Grape Seed Extract to Improve Liver Function in Patients with Nonalcoholic Fatty Liver Change



Therapeutic interventions in nonalcoholic fatty liver disease are limited, while antioxidative materials have shown benefi ts in animal models. This study aimed to evaluate grape seed extract as an anti-oxidative material in this process. Therapeutic effects of grape seed extract were evaluated in comparison to vitamin C in a double-blind setting.

Materials and Methods:

Fifteen patients were enrolled in each group. Liver function tests were done; also, grade of steatosis and pattern of echogenicity of the liver were determined. Patients were followed up by the same evaluation repeated in first, second and third months.


Mean age ± standard deviation was 43.2 ± 10.3 years. Grape seed extract (GSE) significantly improved the grade of fatty liver change; and resulted in significant decrease in alanine aminotransferase in patients receiving the concentrate compared to those receiving vitamin C independently, from the initial grade of steatosis.


This study describes the beneficial effect of using grape seed extract for three months in patients with nonalcoholic fatty liver disease. These results may improve with a longer period of follow-up.

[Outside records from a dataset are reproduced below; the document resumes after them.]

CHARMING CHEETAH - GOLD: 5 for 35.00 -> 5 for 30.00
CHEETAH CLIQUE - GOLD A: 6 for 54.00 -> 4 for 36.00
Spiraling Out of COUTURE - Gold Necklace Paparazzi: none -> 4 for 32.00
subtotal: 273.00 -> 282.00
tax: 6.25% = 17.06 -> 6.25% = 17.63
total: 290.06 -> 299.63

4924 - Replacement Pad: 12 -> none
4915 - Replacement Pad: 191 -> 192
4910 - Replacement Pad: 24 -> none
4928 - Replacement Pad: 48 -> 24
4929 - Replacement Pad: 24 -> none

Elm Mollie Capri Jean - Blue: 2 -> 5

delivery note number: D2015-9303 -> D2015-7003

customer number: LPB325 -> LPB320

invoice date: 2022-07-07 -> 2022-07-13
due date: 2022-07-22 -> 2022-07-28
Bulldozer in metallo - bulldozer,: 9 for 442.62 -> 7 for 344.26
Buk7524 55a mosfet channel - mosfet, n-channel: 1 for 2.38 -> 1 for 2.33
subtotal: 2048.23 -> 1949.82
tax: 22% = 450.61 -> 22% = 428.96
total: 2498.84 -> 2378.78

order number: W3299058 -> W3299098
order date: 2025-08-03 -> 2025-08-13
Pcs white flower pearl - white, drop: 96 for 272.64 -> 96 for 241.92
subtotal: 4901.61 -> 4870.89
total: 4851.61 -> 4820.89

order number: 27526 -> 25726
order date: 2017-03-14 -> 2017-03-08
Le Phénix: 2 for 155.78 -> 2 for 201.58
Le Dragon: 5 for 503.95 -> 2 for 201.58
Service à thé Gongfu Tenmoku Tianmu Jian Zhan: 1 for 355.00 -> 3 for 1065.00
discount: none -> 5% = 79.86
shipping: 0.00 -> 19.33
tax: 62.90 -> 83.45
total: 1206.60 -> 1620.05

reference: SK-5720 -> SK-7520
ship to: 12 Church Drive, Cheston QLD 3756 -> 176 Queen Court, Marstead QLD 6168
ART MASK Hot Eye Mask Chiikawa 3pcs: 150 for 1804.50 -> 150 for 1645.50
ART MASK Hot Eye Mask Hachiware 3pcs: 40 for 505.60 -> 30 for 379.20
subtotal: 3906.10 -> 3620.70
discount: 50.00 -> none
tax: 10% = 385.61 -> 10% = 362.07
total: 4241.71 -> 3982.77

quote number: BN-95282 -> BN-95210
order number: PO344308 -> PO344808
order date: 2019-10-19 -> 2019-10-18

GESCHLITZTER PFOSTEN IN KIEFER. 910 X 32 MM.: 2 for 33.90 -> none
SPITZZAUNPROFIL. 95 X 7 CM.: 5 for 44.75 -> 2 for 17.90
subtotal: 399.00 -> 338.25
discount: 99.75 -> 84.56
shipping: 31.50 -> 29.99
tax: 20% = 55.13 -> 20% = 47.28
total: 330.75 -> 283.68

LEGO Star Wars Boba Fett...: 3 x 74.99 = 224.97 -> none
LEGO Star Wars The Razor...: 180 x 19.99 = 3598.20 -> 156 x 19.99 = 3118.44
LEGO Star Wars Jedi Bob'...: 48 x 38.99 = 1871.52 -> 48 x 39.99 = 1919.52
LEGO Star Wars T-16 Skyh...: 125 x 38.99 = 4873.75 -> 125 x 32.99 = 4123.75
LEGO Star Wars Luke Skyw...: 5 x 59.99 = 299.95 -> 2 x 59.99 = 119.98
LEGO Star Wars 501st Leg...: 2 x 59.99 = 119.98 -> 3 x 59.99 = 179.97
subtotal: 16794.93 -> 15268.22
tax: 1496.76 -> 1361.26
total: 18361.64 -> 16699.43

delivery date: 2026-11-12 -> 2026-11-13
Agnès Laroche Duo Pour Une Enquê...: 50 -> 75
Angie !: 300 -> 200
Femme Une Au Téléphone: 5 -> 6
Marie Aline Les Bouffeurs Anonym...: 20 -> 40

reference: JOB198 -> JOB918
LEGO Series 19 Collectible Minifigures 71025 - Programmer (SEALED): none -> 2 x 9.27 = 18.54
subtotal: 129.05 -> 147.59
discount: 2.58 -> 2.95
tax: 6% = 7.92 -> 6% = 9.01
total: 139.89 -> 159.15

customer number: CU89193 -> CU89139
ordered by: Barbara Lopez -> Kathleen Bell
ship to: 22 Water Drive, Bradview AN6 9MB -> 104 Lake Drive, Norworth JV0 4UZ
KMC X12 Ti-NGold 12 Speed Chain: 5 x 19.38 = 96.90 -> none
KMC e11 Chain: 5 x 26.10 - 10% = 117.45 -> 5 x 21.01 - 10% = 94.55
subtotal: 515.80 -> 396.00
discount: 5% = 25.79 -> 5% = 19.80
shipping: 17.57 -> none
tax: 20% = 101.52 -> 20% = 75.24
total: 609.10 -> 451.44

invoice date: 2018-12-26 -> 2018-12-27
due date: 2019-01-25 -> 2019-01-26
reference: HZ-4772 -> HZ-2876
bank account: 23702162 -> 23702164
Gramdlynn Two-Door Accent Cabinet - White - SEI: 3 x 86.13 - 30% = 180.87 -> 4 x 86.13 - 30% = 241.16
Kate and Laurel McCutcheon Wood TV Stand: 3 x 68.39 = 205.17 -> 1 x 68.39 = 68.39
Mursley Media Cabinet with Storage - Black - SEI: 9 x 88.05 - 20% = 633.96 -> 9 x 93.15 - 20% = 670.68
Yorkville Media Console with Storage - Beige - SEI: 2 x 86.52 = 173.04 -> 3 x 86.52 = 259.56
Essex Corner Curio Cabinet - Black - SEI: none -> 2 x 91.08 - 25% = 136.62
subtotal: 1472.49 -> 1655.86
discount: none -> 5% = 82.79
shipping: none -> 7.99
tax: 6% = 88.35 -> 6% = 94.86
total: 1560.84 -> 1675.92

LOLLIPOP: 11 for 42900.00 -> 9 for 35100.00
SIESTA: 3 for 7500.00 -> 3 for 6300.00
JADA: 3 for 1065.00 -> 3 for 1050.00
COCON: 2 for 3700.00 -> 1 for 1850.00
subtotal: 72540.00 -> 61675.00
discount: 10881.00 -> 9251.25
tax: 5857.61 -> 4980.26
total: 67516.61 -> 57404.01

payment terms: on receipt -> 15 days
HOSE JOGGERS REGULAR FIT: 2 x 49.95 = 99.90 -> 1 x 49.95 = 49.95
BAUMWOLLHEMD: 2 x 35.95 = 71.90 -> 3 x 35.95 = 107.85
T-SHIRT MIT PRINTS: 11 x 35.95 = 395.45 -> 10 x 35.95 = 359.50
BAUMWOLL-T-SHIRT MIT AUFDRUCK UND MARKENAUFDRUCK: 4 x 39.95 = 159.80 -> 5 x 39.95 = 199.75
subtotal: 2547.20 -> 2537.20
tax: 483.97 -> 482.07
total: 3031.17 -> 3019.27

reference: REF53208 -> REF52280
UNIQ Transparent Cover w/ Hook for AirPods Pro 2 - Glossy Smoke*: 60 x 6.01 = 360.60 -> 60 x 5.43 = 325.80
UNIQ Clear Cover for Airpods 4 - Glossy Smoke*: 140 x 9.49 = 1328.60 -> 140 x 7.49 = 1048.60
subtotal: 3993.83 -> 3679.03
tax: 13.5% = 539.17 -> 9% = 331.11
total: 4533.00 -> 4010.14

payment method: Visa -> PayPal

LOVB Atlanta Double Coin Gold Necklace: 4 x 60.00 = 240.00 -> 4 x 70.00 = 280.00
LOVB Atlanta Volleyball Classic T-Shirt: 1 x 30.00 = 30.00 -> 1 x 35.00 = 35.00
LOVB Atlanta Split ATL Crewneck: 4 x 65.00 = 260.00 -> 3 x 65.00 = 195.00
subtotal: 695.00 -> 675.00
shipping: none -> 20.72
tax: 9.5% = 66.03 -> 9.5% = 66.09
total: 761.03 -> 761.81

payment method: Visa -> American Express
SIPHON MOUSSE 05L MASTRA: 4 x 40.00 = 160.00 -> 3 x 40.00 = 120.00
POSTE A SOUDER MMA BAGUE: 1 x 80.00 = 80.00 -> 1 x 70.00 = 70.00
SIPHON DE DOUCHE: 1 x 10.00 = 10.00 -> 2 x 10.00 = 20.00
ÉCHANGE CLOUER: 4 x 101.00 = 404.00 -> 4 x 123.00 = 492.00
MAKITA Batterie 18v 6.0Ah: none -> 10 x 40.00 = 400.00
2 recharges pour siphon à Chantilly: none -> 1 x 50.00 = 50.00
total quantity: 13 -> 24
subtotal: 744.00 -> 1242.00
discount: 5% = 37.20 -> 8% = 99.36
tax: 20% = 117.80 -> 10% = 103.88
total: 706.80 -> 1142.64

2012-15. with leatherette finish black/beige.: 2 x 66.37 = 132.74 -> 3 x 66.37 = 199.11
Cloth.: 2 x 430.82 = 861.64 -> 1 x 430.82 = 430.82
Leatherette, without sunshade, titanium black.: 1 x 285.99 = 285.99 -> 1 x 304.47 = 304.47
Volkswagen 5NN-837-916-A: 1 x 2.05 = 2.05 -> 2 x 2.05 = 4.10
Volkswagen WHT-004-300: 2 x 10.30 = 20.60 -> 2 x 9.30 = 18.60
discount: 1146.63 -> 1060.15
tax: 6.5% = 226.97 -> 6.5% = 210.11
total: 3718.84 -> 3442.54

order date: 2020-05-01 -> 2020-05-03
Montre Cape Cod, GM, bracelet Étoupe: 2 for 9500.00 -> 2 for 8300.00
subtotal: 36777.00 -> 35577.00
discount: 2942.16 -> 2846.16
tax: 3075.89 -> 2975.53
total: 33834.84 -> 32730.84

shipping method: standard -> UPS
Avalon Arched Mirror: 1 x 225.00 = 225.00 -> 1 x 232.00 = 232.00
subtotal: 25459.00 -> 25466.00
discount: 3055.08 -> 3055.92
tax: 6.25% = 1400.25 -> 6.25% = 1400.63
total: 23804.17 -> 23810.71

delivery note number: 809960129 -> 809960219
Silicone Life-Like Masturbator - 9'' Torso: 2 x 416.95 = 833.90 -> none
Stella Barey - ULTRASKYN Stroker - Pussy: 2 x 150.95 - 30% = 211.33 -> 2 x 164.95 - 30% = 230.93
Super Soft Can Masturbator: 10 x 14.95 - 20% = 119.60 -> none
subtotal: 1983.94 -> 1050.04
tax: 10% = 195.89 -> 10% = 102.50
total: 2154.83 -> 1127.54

Keywords: Grape seed, treatment, liver function tests, liver hemodynamics, nonalcoholic fatty liver disease, treatment

Nonalcoholic fatty liver disease (NAFLD) is a progressively more documented condition. Nonalcoholic fatty liver disease affects 10 - 24% of the general population in various countries and may progress to end-stage liver disease.[1] Mildly to moderately elevated serum levels of aspartate aminotransferase (AST), alanine aminotransferase (ALT) or both are the most common and often the only laboratory abnormality found in patients with NAFLD.[2]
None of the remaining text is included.